-- Required action --
Select from the data all lines with the word "sound".

-- The data --
::::
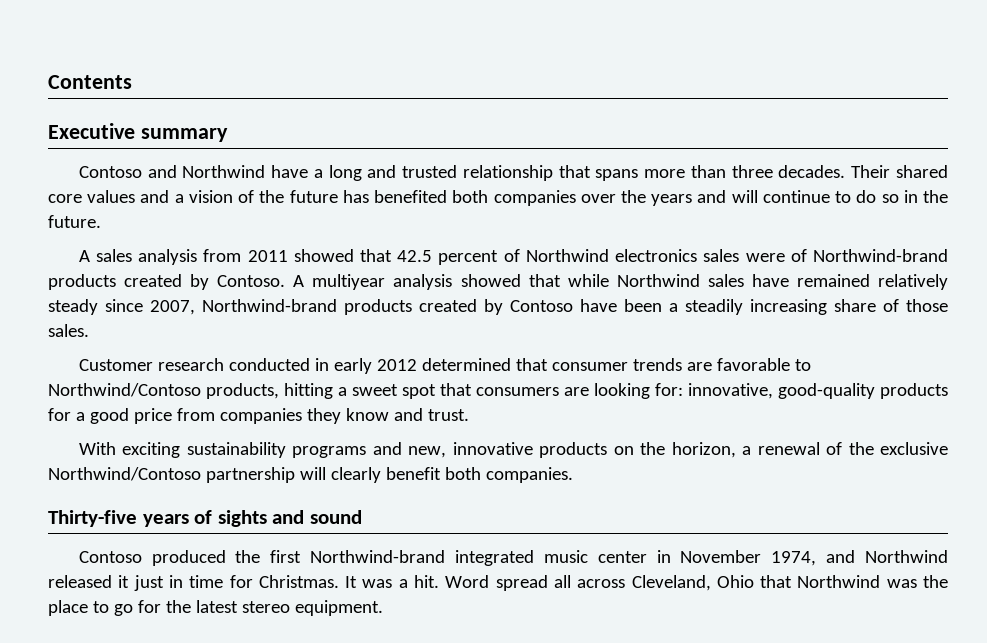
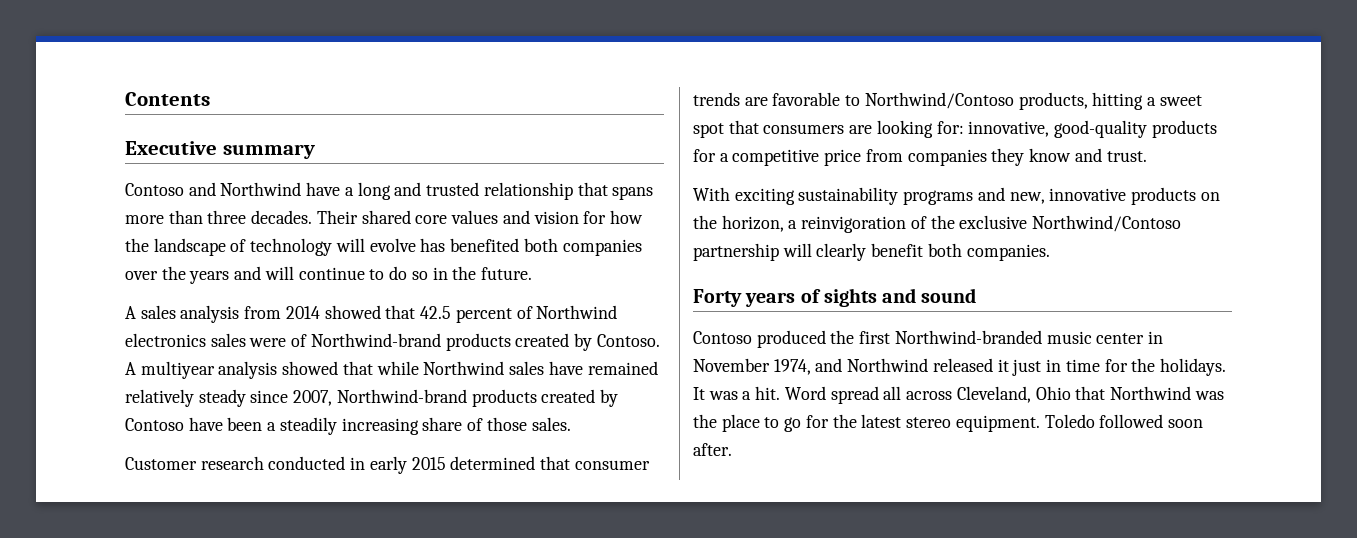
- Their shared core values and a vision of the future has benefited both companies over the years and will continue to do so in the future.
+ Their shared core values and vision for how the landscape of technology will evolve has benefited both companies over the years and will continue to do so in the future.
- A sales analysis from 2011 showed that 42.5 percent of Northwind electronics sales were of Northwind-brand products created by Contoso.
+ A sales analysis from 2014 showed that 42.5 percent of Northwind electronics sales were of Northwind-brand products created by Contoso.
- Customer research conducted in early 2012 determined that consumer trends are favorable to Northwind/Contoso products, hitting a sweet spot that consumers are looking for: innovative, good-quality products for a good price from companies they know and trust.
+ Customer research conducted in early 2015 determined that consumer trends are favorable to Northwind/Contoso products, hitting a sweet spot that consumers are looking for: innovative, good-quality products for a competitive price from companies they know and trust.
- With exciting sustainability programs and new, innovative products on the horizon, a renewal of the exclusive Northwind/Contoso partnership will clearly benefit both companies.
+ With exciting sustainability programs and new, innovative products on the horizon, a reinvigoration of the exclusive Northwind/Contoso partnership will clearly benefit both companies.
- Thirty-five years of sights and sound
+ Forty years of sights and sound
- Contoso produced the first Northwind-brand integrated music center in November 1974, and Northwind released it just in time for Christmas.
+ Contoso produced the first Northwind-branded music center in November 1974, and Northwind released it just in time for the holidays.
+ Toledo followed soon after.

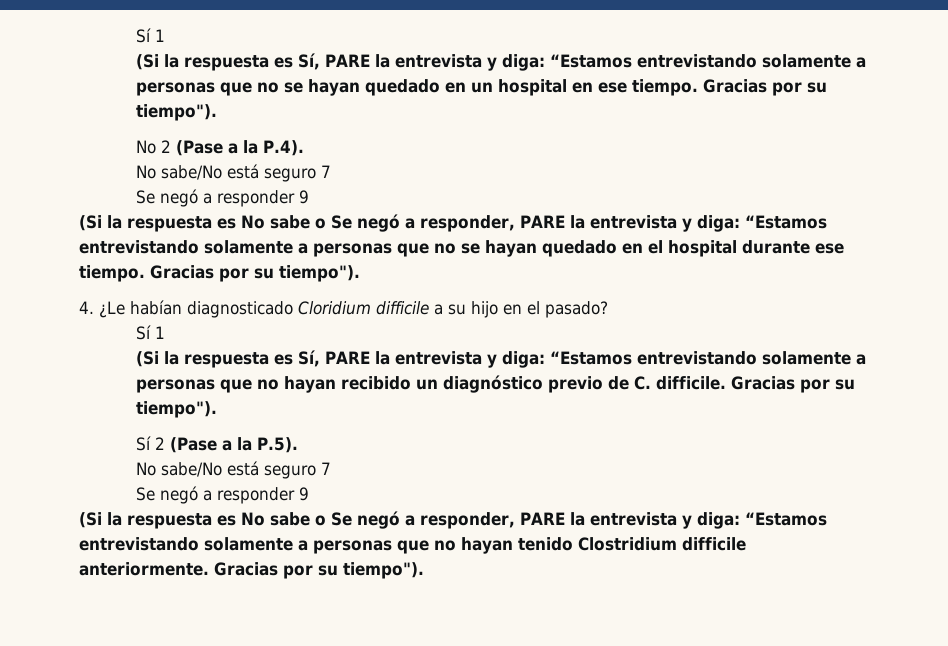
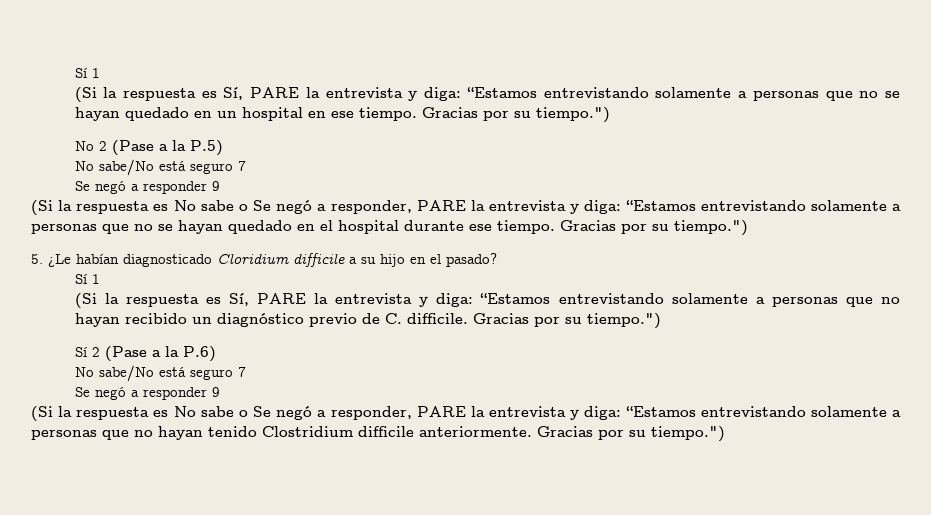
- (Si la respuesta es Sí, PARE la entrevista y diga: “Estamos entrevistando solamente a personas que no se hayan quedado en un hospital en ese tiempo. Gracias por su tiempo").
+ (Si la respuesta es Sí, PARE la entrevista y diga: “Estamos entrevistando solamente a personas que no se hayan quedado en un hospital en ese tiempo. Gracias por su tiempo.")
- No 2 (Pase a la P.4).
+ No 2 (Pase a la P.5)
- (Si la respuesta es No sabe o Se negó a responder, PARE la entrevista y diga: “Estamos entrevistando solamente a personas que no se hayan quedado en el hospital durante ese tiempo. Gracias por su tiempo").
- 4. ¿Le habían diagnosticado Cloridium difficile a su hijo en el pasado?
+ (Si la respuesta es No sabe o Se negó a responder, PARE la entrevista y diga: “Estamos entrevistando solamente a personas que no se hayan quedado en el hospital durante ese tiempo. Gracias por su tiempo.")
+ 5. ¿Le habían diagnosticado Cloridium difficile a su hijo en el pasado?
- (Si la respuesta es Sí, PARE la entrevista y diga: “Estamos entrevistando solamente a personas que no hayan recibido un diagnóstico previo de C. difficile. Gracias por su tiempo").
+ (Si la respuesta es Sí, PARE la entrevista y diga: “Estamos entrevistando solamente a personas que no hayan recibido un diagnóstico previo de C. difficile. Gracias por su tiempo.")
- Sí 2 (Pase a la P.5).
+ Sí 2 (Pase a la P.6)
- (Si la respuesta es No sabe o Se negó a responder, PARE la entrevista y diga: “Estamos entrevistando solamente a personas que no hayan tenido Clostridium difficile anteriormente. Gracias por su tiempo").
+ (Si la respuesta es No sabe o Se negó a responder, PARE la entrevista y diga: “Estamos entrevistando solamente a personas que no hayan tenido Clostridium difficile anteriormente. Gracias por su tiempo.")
::::
-- Answer space --
- Thirty-five years of sights and sound
+ Forty years of sights and sound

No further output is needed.